**Required action**
The answer should consist of the records below, repeated exactly, and no pictures.

──────────

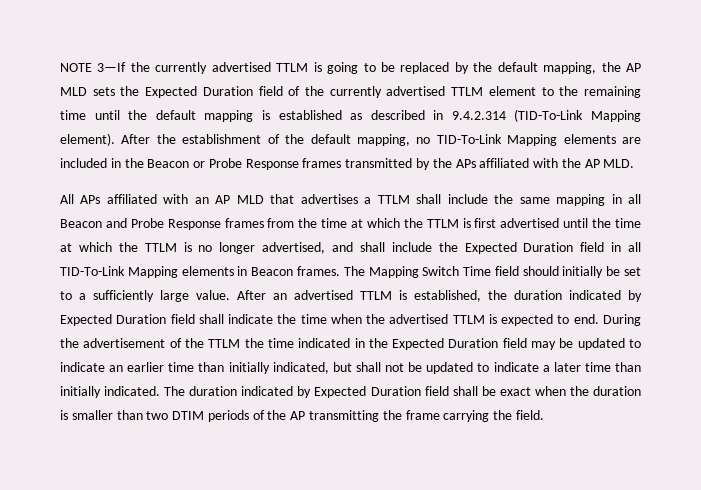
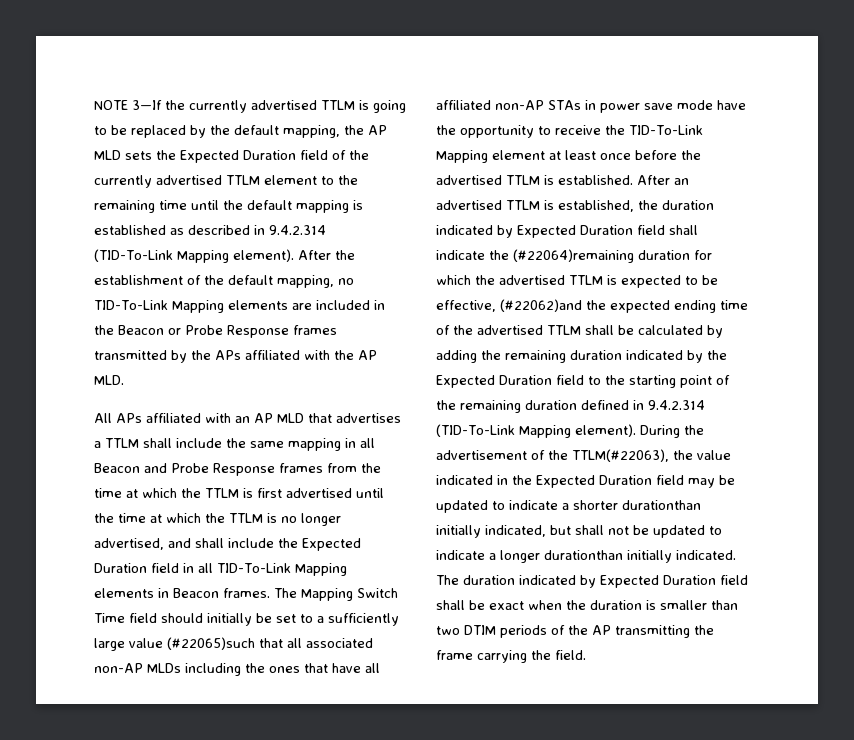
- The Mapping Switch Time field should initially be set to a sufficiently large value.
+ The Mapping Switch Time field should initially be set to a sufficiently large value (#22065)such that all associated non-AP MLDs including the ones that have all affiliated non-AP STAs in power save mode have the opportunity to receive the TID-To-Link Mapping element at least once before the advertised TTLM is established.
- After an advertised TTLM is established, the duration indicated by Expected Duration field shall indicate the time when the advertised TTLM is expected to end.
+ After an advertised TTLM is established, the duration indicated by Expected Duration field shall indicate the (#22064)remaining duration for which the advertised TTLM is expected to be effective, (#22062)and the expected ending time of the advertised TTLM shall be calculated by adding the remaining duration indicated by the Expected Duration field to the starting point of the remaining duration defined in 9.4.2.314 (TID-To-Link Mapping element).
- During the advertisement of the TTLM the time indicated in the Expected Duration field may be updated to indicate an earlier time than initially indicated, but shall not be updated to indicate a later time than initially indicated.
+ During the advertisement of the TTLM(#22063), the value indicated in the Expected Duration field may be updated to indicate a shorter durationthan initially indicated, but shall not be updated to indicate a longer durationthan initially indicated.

──────────

**Exercise answer**
- The Mapping Switch Time field should initially be set to a sufficiently large value.
+ The Mapping Switch Time field should initially be set to a sufficiently large value (#22065)such that all associated non-AP MLDs including the ones that have all affiliated non-AP STAs in power save mode have the opportunity to receive the TID-To-Link Mapping element at least once before the advertised TTLM is established.
- After an advertised TTLM is established, the duration indicated by Expected Duration field shall indicate the time when the advertised TTLM is expected to end.
+ After an advertised TTLM is established, the duration indicated by Expected Duration field shall indicate the (#22064)remaining duration for which the advertised TTLM is expected to be effective, (#22062)and the expected ending time of the advertised TTLM shall be calculated by adding the remaining duration indicated by the Expected Duration field to the starting point of the remaining duration defined in 9.4.2.314 (TID-To-Link Mapping element).
- During the advertisement of the TTLM the time indicated in the Expected Duration field may be updated to indicate an earlier time than initially indicated, but shall not be updated to indicate a later time than initially indicated.
+ During the advertisement of the TTLM(#22063), the value indicated in the Expected Duration field may be updated to indicate a shorter durationthan initially indicated, but shall not be updated to indicate a longer durationthan initially indicated.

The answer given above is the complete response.